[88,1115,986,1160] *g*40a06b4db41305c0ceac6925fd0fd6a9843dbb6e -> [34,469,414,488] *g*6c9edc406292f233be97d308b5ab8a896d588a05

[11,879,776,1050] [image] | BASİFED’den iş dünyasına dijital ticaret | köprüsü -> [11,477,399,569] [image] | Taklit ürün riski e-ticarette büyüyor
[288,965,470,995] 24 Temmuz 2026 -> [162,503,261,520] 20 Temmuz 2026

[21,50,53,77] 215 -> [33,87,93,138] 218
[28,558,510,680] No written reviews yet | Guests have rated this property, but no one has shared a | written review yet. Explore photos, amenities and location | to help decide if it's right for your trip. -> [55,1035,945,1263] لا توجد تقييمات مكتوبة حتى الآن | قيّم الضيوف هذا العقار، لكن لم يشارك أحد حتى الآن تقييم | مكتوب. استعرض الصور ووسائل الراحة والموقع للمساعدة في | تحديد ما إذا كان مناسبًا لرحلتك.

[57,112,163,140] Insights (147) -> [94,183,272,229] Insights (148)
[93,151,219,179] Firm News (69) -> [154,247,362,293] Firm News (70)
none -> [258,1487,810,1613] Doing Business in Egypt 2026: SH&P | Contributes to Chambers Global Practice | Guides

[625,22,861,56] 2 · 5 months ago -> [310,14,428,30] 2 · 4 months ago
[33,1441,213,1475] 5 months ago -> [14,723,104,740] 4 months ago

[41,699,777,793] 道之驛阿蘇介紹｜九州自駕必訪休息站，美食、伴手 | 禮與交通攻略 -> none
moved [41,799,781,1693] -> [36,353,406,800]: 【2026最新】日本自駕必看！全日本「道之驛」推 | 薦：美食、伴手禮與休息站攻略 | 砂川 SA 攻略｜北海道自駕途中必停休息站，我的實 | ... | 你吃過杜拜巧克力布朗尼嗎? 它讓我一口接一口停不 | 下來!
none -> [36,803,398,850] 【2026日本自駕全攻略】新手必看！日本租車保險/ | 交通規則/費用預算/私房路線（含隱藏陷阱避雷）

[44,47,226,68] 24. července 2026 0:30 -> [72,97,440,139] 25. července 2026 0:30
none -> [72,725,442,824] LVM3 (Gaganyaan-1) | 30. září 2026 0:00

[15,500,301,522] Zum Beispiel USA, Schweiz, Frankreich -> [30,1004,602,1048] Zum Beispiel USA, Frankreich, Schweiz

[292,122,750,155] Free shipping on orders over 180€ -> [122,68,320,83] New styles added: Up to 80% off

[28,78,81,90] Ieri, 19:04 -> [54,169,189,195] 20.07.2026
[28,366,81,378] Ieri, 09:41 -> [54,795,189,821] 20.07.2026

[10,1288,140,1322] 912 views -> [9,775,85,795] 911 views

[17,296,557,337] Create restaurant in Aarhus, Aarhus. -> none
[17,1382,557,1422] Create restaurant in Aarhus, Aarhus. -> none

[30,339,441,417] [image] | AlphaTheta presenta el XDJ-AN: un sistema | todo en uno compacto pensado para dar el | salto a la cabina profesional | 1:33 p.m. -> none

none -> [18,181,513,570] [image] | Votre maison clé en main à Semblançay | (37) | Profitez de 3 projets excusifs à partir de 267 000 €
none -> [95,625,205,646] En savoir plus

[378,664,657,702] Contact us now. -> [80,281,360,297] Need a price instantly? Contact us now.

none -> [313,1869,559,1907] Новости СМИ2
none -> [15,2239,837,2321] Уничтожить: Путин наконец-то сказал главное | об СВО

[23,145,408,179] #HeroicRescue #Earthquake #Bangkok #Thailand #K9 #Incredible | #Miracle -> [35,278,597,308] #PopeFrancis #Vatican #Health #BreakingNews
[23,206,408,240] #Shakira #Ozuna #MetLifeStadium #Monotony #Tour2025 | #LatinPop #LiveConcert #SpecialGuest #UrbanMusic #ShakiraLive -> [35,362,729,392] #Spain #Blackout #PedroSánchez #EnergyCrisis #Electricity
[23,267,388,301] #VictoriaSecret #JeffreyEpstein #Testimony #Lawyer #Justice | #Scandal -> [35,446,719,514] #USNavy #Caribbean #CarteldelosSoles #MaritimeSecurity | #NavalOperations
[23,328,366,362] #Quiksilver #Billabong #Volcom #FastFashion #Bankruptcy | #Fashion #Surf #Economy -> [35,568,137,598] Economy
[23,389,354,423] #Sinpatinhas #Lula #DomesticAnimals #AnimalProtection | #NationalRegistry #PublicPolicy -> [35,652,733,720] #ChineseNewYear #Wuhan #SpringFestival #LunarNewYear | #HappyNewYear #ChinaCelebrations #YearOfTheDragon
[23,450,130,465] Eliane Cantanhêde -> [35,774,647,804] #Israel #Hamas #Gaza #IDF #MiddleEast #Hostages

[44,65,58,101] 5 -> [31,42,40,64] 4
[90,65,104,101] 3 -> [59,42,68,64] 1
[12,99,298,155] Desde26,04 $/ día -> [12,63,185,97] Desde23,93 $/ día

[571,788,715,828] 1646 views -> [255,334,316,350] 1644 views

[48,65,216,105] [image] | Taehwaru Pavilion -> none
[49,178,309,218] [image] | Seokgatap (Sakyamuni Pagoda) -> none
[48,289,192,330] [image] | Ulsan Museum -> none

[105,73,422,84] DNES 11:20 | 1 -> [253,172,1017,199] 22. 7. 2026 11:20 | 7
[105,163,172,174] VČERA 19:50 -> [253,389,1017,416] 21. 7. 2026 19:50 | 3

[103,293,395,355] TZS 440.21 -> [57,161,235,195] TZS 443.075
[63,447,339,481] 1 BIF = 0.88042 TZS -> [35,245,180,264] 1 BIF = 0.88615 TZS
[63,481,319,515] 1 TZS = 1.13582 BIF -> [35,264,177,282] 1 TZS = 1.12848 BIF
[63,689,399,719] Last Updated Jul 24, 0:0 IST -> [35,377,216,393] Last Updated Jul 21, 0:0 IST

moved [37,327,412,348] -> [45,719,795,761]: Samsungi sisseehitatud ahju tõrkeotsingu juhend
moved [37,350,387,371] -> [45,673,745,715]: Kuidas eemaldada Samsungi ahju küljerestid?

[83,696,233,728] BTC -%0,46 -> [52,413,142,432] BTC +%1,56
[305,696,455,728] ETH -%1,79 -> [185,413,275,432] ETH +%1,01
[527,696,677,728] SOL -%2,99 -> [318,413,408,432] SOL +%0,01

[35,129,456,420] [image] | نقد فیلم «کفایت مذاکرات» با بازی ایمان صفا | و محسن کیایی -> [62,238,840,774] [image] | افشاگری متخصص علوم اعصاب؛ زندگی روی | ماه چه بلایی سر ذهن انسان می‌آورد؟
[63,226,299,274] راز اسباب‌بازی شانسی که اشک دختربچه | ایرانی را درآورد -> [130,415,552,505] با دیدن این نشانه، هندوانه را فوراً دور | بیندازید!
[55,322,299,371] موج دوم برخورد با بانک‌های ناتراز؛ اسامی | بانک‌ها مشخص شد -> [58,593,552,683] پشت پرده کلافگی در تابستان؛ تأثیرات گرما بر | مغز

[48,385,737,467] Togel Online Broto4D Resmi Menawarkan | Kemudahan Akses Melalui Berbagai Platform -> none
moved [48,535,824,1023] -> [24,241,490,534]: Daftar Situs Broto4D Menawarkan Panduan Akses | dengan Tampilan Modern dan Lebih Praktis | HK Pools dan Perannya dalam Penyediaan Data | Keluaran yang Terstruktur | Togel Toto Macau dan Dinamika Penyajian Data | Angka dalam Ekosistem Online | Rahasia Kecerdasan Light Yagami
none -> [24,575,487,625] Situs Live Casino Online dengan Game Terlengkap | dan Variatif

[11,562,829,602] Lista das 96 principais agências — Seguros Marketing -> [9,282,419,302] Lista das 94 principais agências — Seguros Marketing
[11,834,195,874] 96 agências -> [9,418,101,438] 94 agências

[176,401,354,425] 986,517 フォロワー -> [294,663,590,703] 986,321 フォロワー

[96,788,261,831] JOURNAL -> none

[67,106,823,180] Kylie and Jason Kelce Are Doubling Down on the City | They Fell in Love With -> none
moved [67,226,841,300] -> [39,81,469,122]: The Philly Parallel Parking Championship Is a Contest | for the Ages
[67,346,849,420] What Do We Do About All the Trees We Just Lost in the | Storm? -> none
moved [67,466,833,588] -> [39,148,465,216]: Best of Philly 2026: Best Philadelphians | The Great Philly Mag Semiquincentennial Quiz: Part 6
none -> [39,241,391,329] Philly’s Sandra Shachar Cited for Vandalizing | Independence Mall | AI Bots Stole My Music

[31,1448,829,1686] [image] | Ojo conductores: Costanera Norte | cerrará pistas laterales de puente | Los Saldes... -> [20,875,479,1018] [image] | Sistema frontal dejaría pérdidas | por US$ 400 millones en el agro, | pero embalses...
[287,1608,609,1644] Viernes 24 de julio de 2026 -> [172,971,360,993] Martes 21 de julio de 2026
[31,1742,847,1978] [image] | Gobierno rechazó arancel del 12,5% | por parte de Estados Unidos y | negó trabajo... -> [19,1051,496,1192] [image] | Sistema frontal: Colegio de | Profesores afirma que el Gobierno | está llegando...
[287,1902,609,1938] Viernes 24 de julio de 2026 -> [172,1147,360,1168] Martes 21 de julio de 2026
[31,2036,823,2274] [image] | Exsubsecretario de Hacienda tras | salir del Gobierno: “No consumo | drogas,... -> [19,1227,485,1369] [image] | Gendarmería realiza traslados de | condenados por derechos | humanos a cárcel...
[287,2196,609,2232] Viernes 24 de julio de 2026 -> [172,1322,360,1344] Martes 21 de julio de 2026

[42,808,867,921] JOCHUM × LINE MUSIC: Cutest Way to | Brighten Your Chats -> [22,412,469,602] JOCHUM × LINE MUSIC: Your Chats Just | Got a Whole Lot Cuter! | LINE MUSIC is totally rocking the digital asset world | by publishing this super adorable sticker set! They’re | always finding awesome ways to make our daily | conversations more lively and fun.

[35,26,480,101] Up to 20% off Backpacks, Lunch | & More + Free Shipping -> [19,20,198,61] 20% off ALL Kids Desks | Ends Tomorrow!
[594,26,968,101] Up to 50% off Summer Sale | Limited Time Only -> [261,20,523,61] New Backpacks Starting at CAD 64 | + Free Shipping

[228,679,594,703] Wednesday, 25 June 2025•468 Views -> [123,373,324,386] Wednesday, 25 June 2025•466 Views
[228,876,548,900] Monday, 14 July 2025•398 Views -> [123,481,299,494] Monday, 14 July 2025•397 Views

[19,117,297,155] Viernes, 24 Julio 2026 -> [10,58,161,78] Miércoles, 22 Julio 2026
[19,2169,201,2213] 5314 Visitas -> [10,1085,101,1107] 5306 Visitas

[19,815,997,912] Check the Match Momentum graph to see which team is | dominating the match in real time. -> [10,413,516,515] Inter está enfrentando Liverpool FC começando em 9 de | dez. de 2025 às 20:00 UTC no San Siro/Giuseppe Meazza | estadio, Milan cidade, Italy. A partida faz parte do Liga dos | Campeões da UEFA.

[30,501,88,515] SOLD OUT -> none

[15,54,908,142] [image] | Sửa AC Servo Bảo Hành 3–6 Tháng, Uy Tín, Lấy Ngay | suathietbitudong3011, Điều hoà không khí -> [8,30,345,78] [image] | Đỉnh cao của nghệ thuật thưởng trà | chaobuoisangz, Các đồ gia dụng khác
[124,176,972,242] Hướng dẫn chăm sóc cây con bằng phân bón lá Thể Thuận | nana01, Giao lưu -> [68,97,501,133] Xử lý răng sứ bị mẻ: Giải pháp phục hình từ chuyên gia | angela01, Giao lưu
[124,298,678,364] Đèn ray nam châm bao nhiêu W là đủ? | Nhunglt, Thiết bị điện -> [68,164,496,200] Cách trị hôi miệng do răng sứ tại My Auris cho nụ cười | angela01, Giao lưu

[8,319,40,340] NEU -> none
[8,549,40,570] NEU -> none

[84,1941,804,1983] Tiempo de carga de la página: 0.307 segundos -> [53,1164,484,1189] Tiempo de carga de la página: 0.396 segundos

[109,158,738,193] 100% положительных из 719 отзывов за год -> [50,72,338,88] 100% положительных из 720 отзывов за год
------------------------------------------------
_TASK DESCRIPTION_
Return every line holding the word "Viernes" from the records.

_ANSWER TO THE PROBLEM_
[287,1608,609,1644] Viernes 24 de julio de 2026 -> [172,971,360,993] Martes 21 de julio de 2026
[287,1902,609,1938] Viernes 24 de julio de 2026 -> [172,1147,360,1168] Martes 21 de julio de 2026
[287,2196,609,2232] Viernes 24 de julio de 2026 -> [172,1322,360,1344] Martes 21 de julio de 2026
[19,117,297,155] Viernes, 24 Julio 2026 -> [10,58,161,78] Miércoles, 22 Julio 2026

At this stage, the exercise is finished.